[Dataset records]

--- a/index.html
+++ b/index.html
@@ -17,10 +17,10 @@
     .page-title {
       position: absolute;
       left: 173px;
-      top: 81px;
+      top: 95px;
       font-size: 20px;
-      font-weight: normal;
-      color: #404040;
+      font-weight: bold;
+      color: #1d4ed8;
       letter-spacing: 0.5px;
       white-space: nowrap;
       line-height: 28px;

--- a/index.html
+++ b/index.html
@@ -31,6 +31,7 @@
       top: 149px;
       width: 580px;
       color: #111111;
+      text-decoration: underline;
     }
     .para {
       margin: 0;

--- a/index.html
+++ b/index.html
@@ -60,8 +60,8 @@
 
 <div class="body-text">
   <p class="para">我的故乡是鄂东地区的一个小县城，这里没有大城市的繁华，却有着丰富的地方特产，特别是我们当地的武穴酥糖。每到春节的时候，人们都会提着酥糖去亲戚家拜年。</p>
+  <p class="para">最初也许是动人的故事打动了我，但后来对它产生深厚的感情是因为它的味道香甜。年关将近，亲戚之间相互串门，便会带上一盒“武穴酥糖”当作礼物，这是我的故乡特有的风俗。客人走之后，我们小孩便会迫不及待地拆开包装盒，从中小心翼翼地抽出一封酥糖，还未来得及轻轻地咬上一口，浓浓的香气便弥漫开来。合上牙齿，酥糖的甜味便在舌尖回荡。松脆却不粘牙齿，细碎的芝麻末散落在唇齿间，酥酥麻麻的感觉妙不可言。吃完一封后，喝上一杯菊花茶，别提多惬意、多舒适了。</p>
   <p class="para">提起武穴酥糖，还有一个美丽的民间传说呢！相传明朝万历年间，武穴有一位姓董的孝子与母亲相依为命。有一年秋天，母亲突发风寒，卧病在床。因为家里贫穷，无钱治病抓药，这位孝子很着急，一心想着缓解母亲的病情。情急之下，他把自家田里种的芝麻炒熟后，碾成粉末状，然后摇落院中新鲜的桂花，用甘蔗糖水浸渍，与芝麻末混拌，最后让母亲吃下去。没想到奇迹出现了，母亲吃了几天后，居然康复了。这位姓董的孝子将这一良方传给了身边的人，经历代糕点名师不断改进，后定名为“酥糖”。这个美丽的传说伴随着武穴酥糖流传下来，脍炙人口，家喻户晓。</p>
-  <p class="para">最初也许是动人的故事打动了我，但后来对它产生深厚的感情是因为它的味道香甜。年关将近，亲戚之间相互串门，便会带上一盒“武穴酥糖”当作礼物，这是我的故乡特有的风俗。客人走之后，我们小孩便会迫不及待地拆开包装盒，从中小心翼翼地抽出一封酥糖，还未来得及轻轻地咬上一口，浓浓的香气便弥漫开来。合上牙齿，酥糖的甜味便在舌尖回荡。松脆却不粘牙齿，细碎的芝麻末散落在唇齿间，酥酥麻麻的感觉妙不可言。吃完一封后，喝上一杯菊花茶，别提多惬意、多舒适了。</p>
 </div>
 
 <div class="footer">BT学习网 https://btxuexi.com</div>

• _Work instruction_
Going through the lines above one by one, tally those with the word "weight" and give only the total.

• _Exercise output_
2